**Aim of the task**
Both the line with "total quantity: 24 -> 20" and the line with "tax: 5% = 87.54 -> 5% = 72.38" in the records below must appear in the output, along with every line between them, exactly and with nothing added.

**Collected data entries**
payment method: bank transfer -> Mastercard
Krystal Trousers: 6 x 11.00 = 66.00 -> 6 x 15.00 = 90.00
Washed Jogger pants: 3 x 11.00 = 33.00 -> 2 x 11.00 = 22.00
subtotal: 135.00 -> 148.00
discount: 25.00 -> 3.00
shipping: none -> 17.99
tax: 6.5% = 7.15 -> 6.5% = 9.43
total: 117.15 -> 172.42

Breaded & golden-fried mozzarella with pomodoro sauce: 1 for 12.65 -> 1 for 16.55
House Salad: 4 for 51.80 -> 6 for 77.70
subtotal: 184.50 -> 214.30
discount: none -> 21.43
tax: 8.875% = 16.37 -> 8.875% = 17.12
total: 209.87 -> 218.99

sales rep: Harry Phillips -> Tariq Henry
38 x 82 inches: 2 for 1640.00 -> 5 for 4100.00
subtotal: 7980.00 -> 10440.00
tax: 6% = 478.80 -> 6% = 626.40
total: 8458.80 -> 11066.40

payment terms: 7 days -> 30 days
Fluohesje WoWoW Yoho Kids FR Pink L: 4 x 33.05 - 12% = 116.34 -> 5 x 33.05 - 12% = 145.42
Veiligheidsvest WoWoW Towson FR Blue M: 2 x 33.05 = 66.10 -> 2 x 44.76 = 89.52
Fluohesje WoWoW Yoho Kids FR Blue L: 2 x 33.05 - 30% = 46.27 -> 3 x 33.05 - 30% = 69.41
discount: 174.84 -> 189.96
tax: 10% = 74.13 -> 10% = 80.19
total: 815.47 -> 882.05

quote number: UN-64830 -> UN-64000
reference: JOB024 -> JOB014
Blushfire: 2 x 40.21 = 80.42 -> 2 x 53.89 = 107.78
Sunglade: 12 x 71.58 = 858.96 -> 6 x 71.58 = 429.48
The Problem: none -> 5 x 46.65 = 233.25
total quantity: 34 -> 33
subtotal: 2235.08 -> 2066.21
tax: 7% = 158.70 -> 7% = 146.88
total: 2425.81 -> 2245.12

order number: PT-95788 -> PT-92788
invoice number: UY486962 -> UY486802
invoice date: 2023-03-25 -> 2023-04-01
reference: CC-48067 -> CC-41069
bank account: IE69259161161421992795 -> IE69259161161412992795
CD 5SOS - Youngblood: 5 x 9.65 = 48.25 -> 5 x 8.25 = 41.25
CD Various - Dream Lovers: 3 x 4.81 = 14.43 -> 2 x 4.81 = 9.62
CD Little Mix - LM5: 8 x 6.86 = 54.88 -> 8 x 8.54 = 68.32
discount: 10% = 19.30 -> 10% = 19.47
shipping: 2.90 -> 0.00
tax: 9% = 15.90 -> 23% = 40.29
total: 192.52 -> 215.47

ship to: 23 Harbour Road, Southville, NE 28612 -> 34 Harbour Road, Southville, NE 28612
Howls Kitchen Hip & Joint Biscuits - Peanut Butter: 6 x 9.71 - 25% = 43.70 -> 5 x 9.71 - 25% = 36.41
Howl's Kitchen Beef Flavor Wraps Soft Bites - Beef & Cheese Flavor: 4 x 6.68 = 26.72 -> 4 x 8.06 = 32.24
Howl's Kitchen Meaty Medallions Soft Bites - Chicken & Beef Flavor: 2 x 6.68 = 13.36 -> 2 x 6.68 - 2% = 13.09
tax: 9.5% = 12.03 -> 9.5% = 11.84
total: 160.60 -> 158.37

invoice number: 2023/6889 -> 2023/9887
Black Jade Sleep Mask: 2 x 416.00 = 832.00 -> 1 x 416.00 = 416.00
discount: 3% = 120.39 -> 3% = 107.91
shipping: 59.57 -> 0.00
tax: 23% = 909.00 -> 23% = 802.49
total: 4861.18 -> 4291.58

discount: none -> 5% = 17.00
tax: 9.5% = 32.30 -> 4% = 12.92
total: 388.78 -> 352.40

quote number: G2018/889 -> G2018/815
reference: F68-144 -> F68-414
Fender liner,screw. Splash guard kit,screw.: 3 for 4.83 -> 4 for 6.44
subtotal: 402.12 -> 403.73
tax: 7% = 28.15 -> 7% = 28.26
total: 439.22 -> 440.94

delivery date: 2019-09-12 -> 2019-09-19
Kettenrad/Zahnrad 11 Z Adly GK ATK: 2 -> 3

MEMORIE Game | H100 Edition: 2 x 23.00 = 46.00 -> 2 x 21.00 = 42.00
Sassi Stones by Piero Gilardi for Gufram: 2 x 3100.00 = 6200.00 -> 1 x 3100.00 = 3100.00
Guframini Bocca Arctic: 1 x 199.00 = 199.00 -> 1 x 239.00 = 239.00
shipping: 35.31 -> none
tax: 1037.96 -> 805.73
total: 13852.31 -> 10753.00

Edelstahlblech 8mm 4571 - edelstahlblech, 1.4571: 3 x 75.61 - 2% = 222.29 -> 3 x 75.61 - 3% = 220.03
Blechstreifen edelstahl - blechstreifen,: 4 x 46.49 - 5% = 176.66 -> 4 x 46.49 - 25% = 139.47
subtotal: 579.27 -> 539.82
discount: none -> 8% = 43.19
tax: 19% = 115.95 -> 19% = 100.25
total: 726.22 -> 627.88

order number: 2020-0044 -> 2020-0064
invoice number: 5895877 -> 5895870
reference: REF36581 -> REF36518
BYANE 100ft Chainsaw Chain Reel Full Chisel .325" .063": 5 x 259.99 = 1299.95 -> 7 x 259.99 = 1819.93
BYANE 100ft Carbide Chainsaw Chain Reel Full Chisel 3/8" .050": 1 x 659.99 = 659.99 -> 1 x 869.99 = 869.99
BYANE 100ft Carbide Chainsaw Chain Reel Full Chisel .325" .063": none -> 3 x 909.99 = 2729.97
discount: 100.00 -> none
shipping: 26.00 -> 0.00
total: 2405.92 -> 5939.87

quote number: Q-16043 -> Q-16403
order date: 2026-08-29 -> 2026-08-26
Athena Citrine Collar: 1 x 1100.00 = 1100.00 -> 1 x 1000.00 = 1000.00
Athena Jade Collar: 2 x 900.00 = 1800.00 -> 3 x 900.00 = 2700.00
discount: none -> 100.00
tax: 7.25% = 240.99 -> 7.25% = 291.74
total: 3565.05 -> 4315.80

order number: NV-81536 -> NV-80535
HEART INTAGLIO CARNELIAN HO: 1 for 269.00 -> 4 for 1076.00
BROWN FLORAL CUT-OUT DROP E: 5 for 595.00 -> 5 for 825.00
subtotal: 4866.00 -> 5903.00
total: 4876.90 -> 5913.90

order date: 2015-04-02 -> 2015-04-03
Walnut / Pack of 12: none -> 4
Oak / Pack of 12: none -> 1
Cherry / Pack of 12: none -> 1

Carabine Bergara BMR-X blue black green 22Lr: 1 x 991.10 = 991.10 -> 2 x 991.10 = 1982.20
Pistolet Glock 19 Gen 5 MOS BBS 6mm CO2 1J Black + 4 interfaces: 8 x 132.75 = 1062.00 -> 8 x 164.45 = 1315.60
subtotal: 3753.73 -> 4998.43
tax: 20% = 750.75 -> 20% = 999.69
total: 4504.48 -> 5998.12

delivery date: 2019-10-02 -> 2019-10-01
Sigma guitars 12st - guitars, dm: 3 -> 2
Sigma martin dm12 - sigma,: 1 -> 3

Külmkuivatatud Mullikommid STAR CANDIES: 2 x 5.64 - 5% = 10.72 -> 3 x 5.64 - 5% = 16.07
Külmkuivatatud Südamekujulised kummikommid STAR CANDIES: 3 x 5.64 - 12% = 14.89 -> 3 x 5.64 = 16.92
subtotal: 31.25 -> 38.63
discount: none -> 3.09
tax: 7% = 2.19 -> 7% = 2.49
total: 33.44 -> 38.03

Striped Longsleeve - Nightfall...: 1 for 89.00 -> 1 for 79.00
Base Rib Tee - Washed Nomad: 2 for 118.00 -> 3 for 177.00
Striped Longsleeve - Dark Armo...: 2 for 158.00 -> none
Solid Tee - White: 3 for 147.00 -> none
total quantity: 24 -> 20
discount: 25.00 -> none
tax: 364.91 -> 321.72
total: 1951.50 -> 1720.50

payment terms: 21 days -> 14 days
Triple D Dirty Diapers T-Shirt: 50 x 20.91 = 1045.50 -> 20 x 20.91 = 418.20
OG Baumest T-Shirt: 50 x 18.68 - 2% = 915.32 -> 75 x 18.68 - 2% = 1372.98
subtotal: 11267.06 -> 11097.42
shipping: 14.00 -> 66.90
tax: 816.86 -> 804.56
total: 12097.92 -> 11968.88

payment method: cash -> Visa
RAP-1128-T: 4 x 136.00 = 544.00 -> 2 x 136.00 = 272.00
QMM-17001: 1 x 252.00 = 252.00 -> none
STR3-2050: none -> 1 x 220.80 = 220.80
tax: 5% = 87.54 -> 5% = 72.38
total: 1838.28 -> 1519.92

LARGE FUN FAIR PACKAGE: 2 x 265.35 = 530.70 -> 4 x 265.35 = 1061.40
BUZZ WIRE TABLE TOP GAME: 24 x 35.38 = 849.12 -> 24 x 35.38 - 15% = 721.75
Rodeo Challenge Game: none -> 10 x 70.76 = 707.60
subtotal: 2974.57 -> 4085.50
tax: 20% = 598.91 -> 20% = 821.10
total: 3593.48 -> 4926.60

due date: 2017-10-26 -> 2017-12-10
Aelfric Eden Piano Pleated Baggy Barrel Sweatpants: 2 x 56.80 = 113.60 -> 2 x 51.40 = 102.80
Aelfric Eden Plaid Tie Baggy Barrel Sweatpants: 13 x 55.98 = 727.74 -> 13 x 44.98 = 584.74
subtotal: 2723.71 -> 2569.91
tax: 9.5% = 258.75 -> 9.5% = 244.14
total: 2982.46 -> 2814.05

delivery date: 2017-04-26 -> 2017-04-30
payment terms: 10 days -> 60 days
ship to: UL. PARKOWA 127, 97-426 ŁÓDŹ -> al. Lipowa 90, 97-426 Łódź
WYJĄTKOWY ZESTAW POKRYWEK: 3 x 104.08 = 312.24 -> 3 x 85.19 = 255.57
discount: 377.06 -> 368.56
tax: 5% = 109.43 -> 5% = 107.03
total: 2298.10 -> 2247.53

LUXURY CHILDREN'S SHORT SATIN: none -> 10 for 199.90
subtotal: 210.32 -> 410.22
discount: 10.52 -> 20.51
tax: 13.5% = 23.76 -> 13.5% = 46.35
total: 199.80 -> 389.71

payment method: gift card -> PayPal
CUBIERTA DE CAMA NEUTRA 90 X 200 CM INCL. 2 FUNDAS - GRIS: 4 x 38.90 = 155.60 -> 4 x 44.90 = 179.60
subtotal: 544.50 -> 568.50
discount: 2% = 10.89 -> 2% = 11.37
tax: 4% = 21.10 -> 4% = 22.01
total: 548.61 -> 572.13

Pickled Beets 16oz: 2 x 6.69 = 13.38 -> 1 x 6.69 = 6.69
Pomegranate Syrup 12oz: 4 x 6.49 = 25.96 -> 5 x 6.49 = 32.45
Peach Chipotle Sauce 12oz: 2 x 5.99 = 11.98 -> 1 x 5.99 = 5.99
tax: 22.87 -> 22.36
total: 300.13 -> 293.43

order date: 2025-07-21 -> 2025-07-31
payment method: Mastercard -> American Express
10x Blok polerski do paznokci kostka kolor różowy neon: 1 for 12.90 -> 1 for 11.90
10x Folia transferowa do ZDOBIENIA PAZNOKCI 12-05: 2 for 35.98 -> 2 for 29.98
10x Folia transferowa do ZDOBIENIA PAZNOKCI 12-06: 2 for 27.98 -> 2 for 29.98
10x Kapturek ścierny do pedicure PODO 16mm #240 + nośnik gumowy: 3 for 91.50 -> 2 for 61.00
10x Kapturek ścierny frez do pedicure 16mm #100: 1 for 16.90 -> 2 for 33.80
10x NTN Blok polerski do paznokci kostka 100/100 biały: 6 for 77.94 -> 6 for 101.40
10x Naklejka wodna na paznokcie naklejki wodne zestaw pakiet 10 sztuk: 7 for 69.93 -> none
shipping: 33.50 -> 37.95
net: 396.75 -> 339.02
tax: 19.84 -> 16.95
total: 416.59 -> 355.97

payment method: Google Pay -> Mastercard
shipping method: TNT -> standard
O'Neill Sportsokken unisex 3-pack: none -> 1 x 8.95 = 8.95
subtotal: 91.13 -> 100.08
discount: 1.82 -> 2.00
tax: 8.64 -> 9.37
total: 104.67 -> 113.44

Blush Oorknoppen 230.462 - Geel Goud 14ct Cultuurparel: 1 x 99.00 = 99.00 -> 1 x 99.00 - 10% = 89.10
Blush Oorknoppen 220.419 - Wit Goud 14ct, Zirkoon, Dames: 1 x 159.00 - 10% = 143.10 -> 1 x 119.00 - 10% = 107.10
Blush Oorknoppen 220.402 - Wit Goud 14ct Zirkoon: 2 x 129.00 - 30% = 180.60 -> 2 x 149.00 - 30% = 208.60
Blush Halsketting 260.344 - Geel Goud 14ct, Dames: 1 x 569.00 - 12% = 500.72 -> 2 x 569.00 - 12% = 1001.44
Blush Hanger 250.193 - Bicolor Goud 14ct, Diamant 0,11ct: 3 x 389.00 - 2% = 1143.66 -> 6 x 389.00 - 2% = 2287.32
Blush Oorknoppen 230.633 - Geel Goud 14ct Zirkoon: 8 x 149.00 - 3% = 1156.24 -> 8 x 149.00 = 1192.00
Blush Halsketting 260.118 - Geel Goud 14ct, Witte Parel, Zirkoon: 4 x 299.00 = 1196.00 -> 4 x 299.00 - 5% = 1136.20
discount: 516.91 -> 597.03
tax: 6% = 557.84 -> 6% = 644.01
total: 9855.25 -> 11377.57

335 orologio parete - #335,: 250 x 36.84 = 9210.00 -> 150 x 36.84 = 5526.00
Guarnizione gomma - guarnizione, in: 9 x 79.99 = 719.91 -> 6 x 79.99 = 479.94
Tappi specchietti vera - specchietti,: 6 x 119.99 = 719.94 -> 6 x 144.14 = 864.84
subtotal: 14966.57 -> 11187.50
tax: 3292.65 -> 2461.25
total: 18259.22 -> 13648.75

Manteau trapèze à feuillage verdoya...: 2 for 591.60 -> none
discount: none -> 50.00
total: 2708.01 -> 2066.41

**Problem solution**
total quantity: 24 -> 20
discount: 25.00 -> none
tax: 364.91 -> 321.72
total: 1951.50 -> 1720.50

payment terms: 21 days -> 14 days
Triple D Dirty Diapers T-Shirt: 50 x 20.91 = 1045.50 -> 20 x 20.91 = 418.20
OG Baumest T-Shirt: 50 x 18.68 - 2% = 915.32 -> 75 x 18.68 - 2% = 1372.98
subtotal: 11267.06 -> 11097.42
shipping: 14.00 -> 66.90
tax: 816.86 -> 804.56
total: 12097.92 -> 11968.88

payment method: cash -> Visa
RAP-1128-T: 4 x 136.00 = 544.00 -> 2 x 136.00 = 272.00
QMM-17001: 1 x 252.00 = 252.00 -> none
STR3-2050: none -> 1 x 220.80 = 220.80
tax: 5% = 87.54 -> 5% = 72.38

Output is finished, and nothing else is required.